**TASK STATEMENT:**
In the entries below, find the line with "- | | Average | 6.16" and the line with "- | | Average | 7.30". Print those two and everything between them exactly, and nothing else.

── SUPPLIED MATERIAL

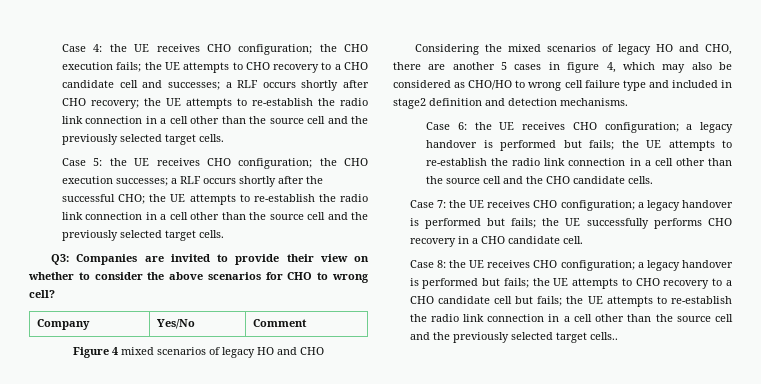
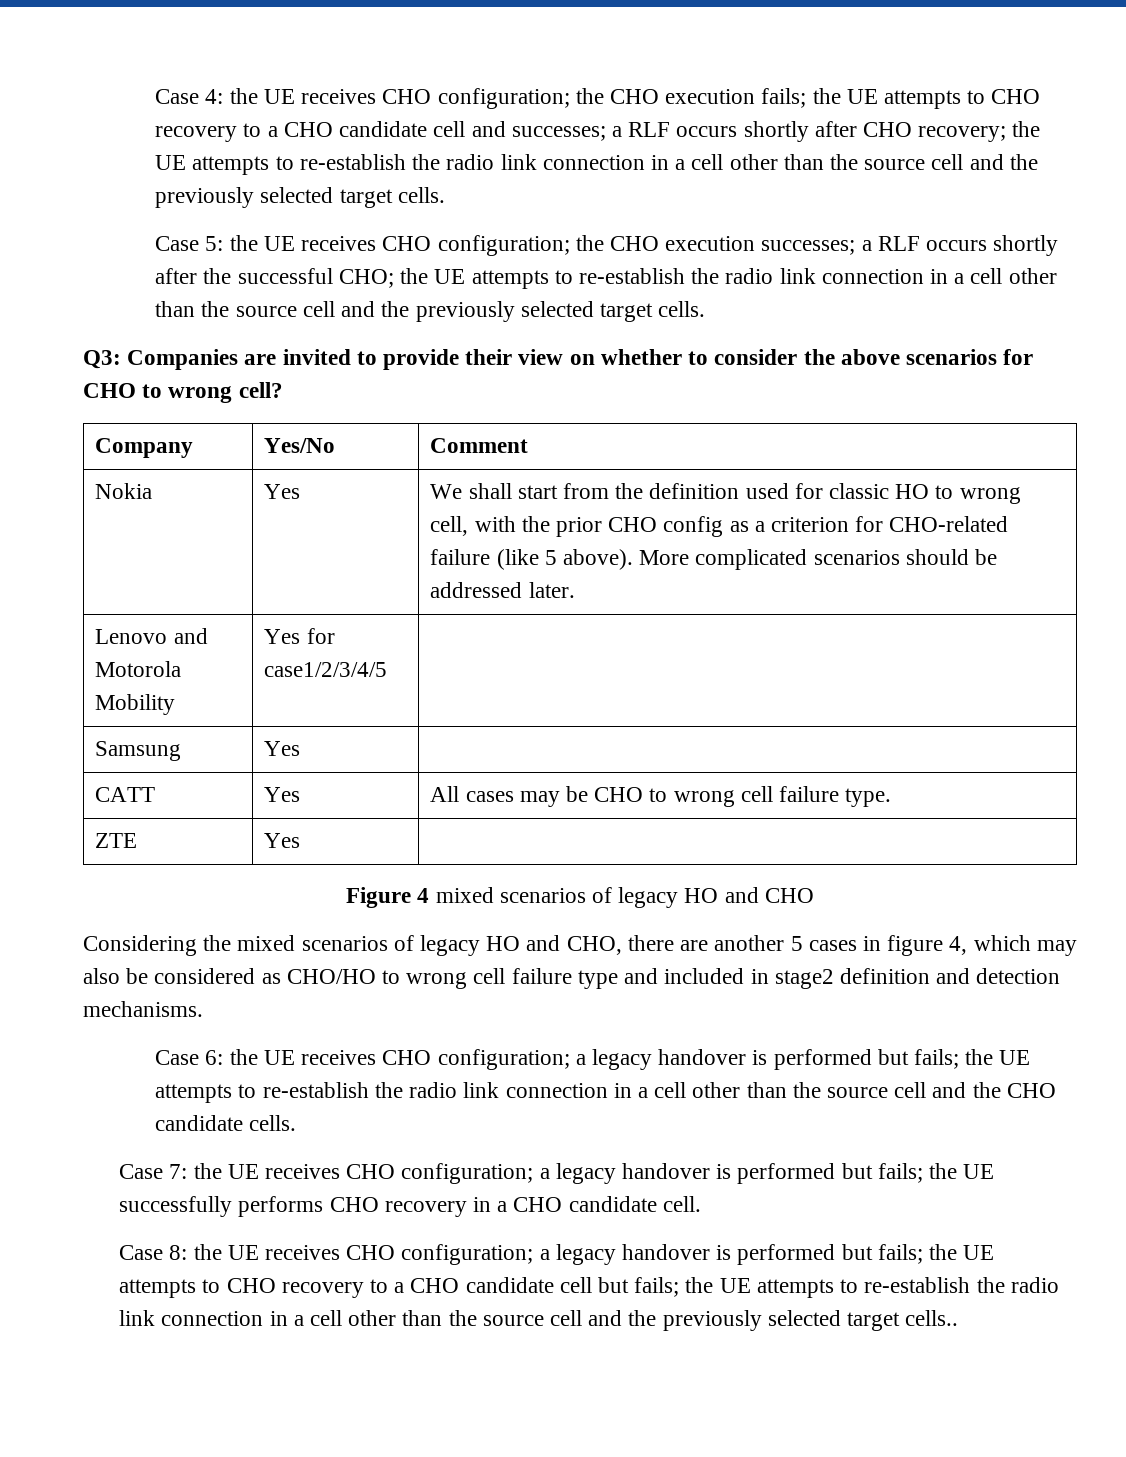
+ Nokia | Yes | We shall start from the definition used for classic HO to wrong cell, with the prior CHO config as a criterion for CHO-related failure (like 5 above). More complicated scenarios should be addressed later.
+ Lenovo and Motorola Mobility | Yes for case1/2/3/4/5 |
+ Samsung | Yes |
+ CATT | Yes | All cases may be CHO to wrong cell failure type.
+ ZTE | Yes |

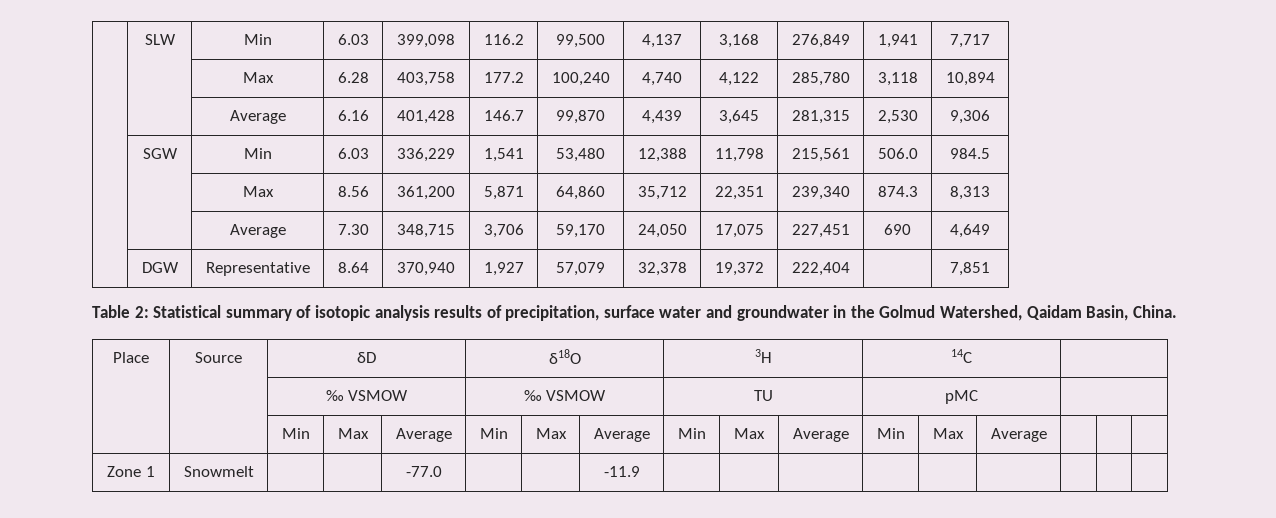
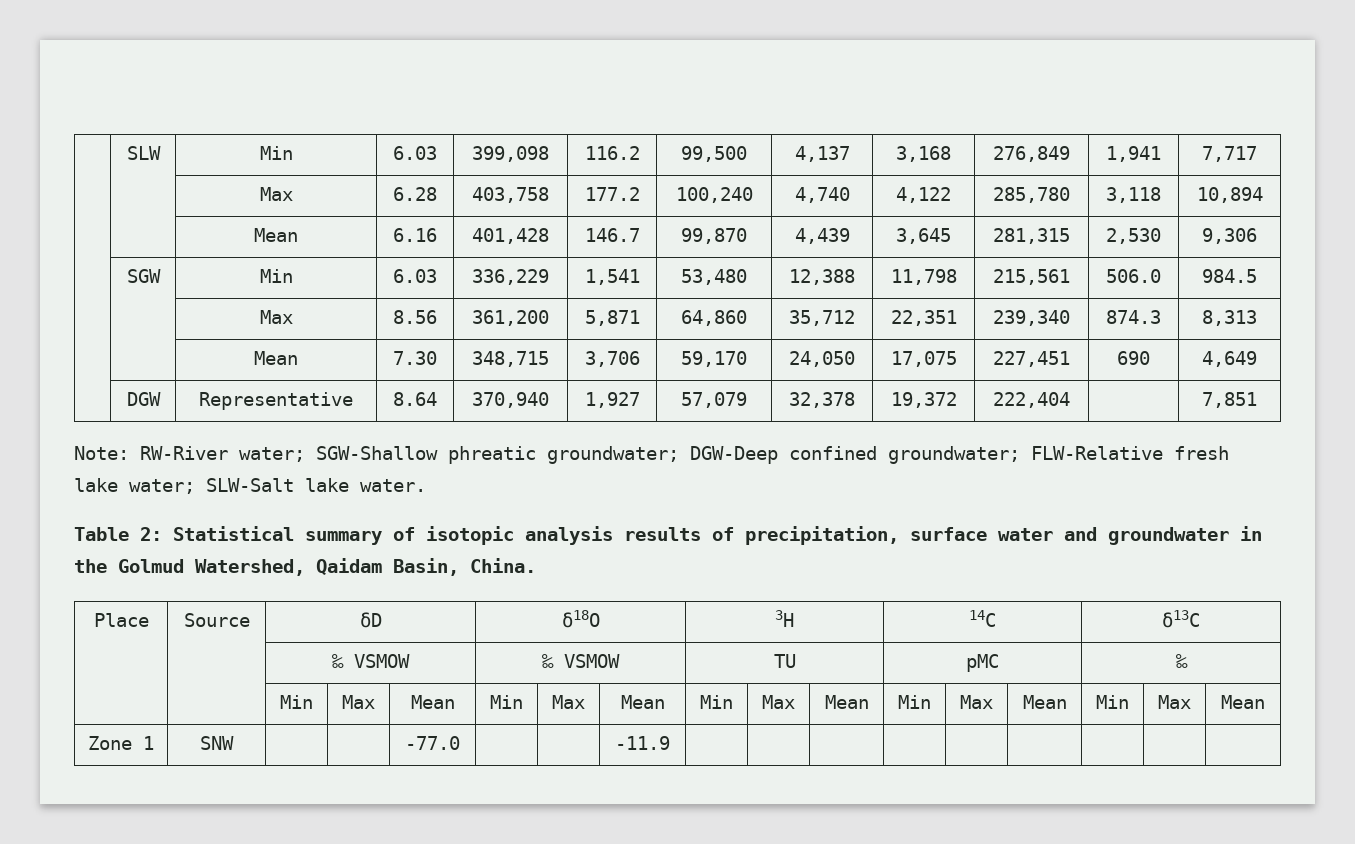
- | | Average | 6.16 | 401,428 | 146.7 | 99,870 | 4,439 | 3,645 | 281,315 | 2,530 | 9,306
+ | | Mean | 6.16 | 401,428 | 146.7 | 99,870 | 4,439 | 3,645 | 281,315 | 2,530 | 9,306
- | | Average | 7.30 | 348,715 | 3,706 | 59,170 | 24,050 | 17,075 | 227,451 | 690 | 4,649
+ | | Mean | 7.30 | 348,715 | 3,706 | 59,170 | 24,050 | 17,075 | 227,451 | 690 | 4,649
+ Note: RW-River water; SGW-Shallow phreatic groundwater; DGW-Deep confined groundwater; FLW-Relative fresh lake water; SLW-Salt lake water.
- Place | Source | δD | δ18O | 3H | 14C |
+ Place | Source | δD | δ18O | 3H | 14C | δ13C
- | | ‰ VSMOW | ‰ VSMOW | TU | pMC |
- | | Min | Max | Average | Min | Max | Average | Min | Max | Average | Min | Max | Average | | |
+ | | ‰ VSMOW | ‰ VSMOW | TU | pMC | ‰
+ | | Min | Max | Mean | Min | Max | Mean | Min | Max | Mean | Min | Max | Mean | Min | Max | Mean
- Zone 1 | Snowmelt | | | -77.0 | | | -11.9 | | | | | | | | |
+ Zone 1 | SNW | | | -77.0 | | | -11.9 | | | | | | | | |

────
── SUPPLIED MATERIAL

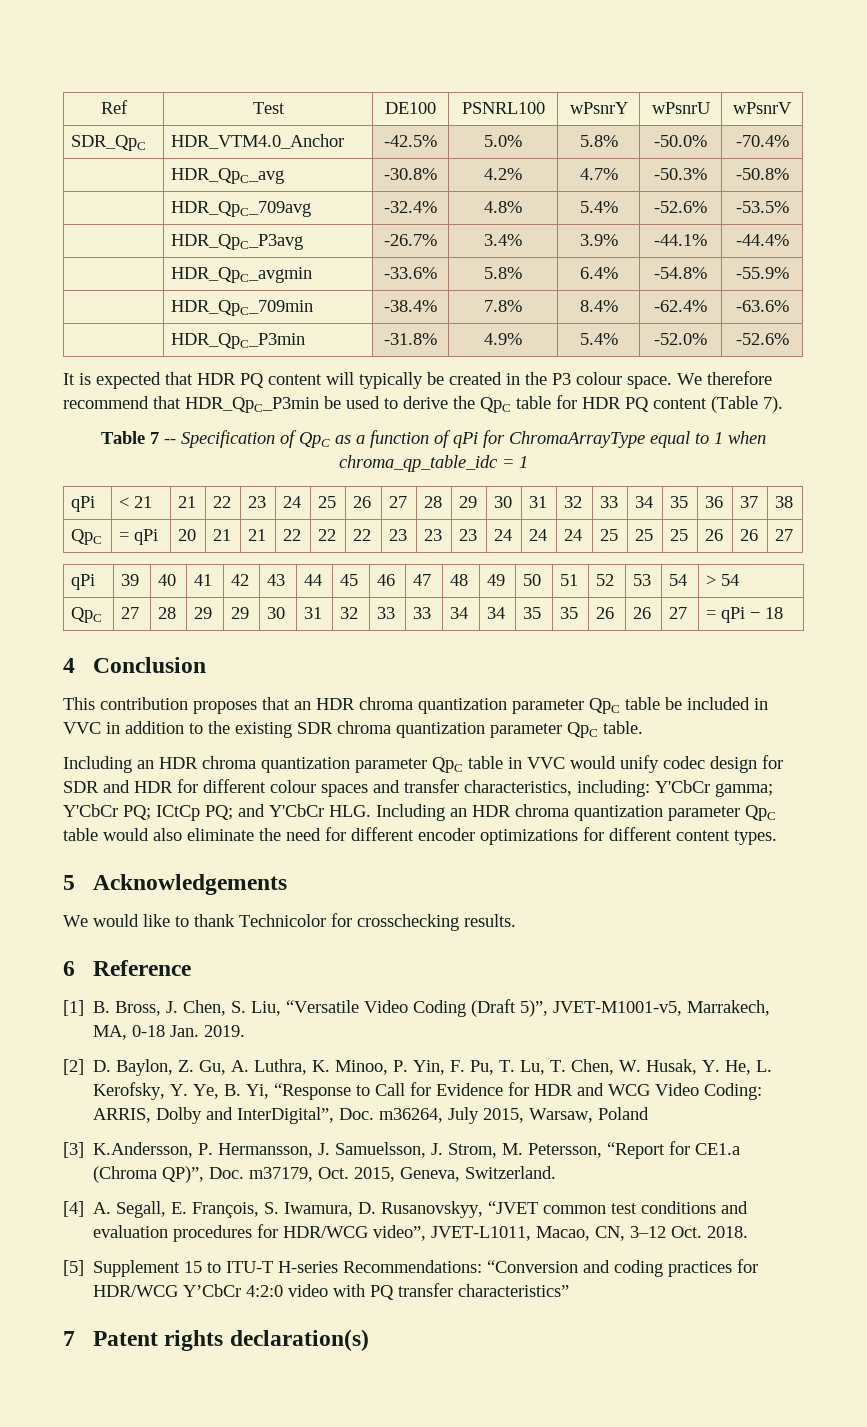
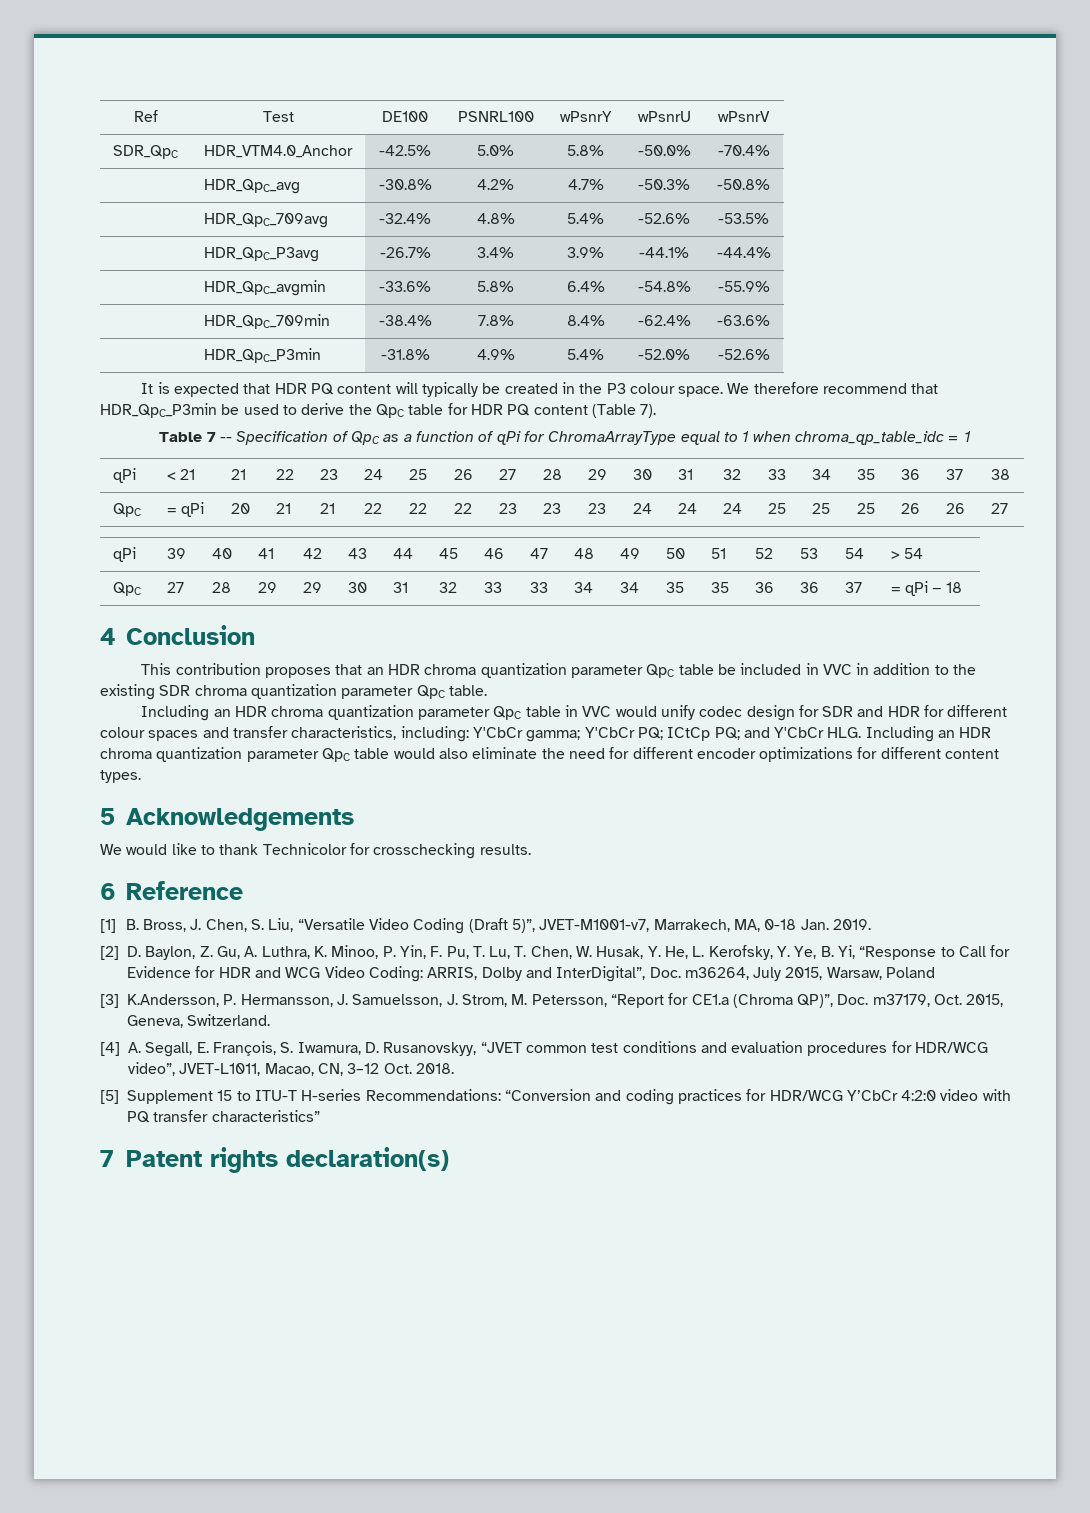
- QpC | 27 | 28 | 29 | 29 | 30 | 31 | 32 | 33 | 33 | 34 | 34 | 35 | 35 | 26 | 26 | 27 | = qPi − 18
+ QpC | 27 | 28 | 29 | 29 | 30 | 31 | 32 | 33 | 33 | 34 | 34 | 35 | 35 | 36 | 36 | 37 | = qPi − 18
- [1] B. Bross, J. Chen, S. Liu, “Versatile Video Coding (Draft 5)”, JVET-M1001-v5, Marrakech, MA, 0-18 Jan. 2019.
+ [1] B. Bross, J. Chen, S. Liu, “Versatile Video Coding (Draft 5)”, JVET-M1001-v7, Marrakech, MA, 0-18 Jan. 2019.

────

**ANSWER SECTION:**
- | | Average | 6.16 | 401,428 | 146.7 | 99,870 | 4,439 | 3,645 | 281,315 | 2,530 | 9,306
+ | | Mean | 6.16 | 401,428 | 146.7 | 99,870 | 4,439 | 3,645 | 281,315 | 2,530 | 9,306
- | | Average | 7.30 | 348,715 | 3,706 | 59,170 | 24,050 | 17,075 | 227,451 | 690 | 4,649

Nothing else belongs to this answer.